▶ _WORK TASK_
Looking at the listing below, retype exactly the lines starting at the one containing "the AMF enforces" and ending at the one containing "- If the SMF", both included, and nothing else.

▶ _DATA FOR REVIEW_
★ ★ ★ ★ ★

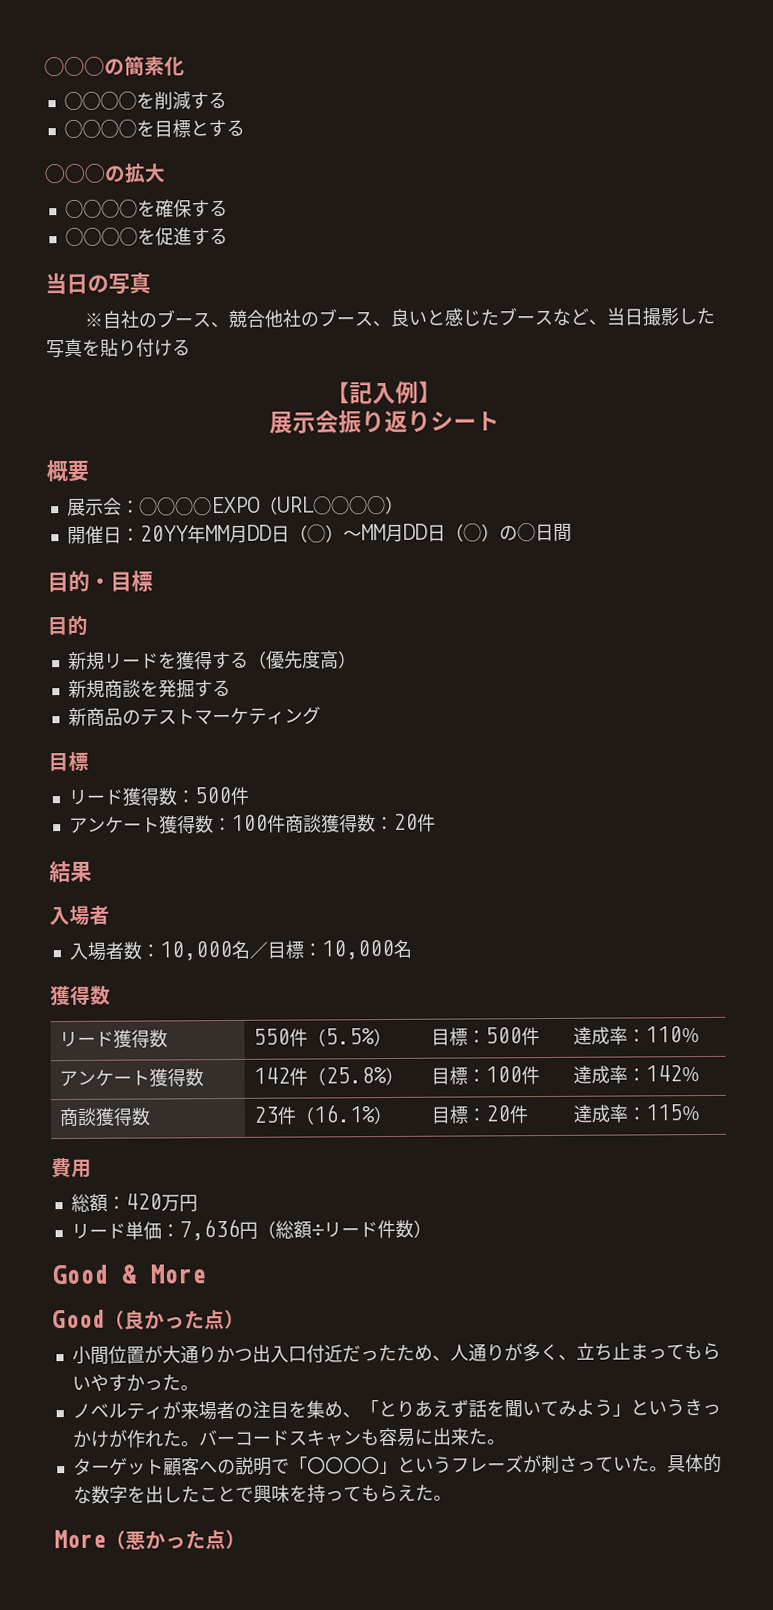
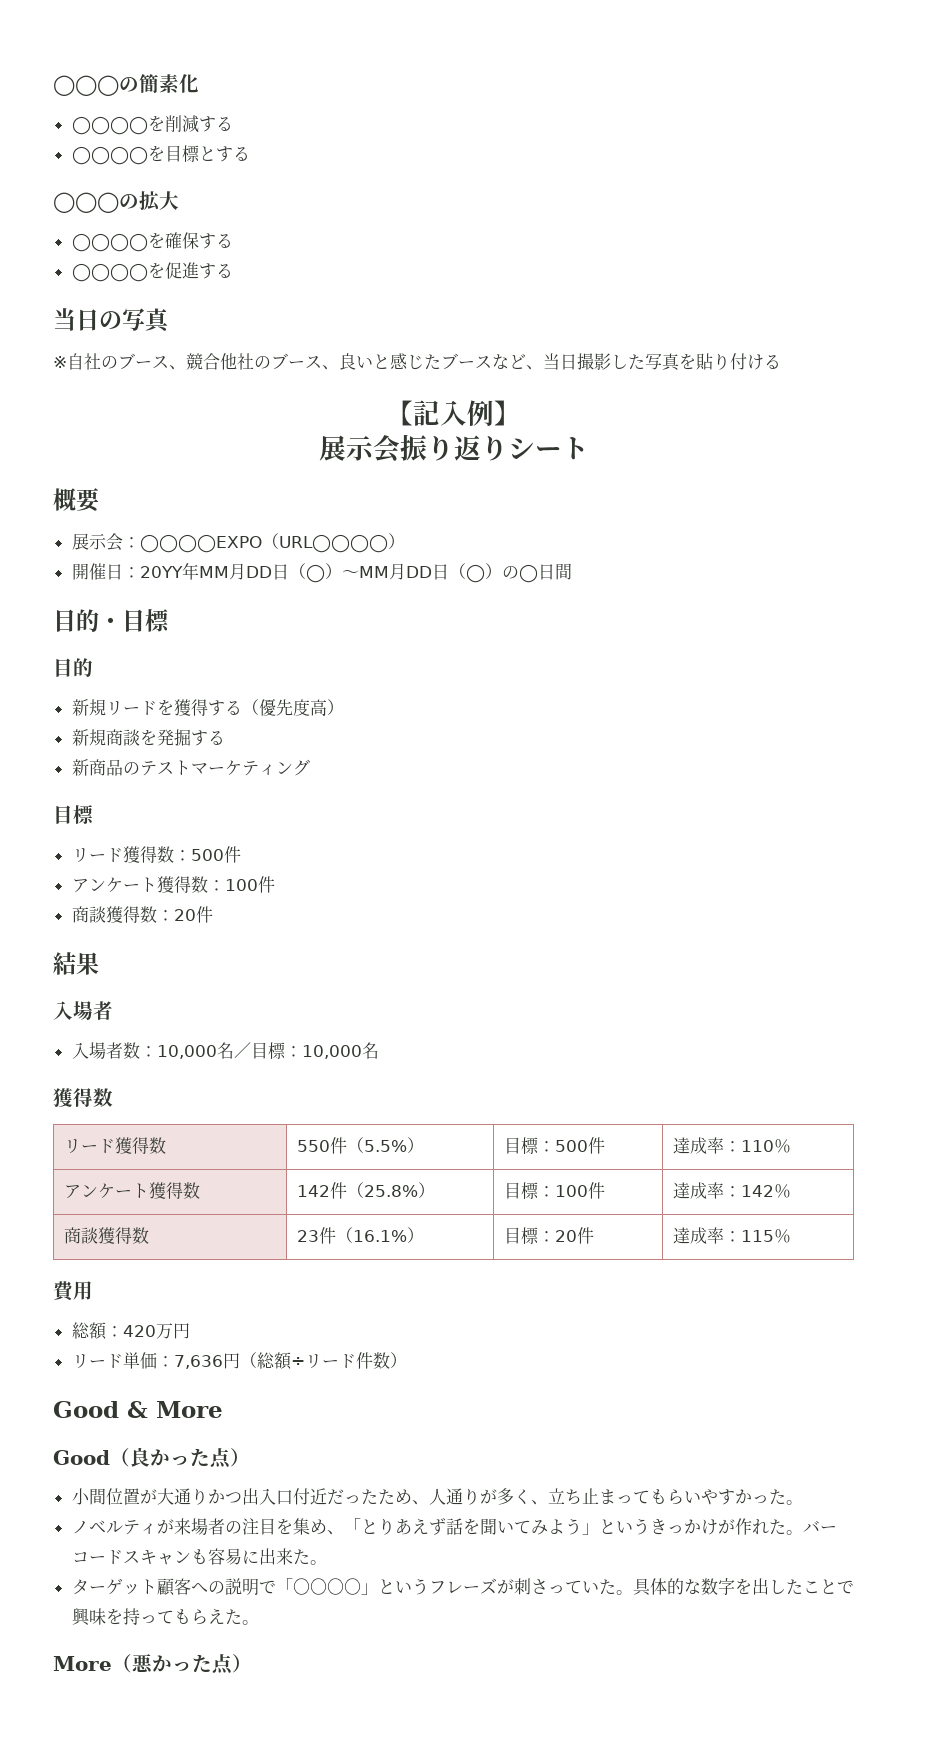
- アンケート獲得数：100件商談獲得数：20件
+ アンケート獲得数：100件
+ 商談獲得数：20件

★ ★ ★ ★ ★

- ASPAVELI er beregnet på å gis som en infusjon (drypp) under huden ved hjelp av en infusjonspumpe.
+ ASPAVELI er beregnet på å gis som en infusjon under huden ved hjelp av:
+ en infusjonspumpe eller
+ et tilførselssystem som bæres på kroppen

★ ★ ★ ★ ★

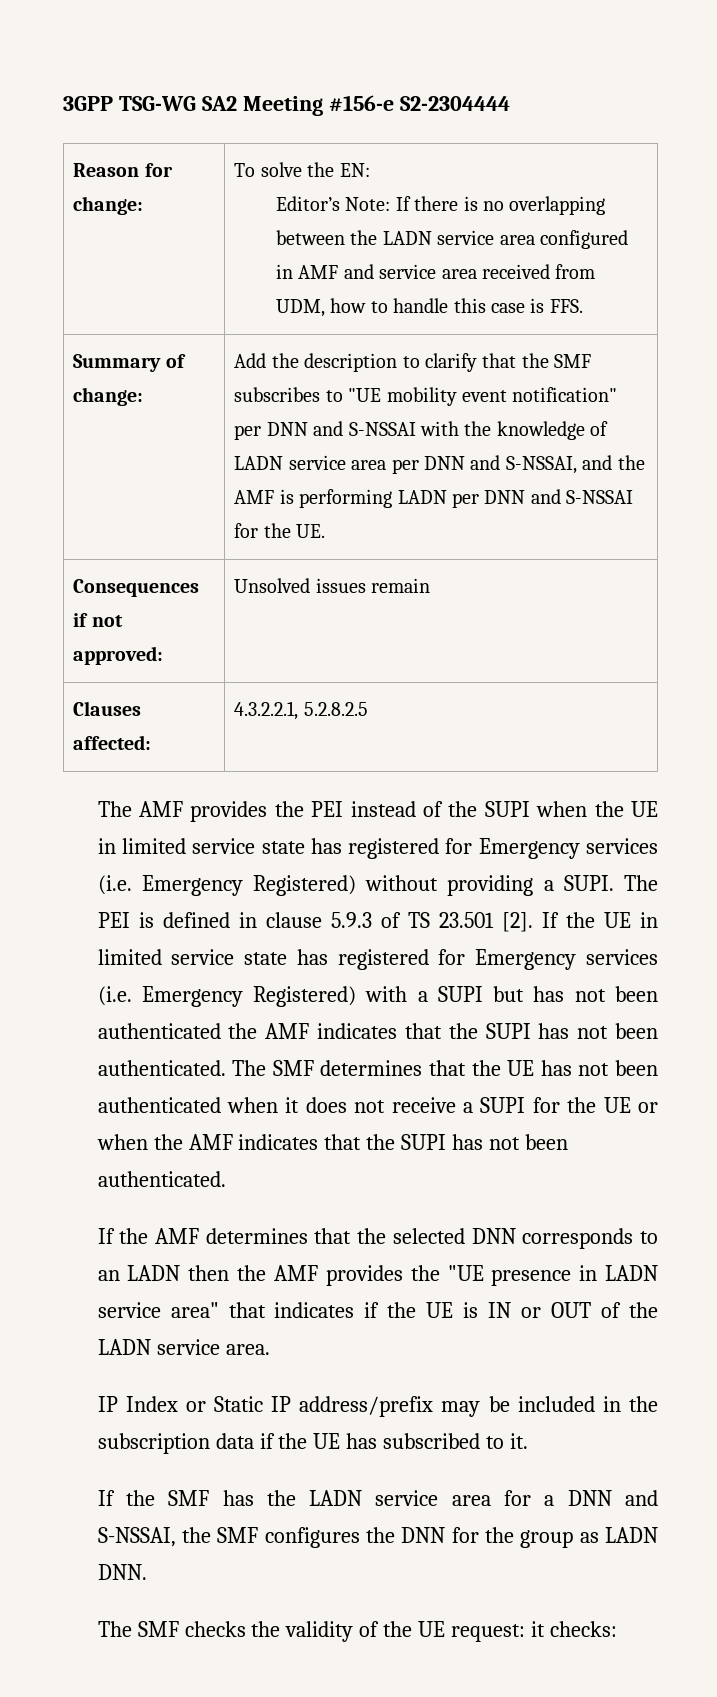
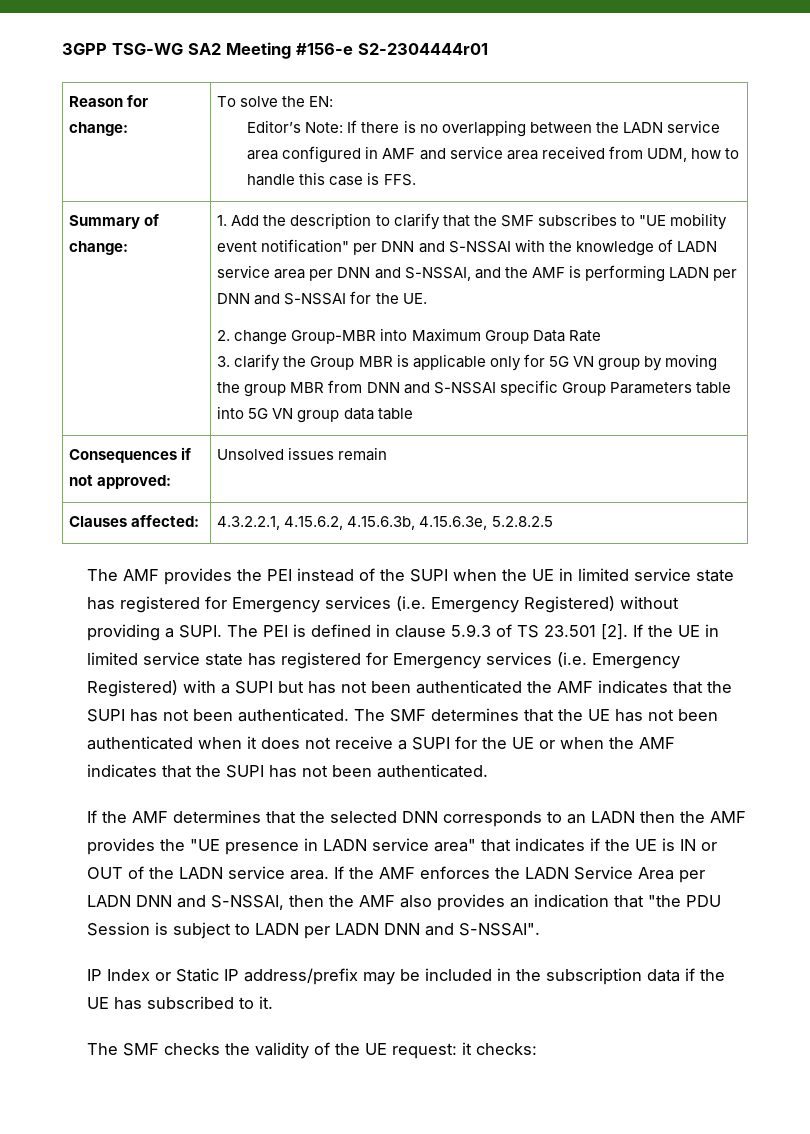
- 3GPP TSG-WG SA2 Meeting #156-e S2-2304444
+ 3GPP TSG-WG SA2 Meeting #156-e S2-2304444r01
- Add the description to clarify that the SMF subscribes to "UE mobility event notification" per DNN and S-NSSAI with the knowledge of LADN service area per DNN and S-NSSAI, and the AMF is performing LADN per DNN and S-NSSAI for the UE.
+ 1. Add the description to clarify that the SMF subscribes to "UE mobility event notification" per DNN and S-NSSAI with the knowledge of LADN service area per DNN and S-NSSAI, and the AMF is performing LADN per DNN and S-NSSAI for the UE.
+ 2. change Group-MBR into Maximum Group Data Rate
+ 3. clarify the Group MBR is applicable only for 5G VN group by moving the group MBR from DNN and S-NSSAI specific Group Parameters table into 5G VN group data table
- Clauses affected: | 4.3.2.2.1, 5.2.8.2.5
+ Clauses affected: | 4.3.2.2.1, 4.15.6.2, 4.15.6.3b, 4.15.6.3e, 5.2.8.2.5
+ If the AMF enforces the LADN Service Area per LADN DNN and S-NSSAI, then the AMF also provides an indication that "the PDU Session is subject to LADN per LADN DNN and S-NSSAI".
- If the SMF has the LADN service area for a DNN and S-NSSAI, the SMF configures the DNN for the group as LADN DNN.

★ ★ ★ ★ ★

▶ _EXPECTED ANSWER_
+ If the AMF enforces the LADN Service Area per LADN DNN and S-NSSAI, then the AMF also provides an indication that "the PDU Session is subject to LADN per LADN DNN and S-NSSAI".
- If the SMF has the LADN service area for a DNN and S-NSSAI, the SMF configures the DNN for the group as LADN DNN.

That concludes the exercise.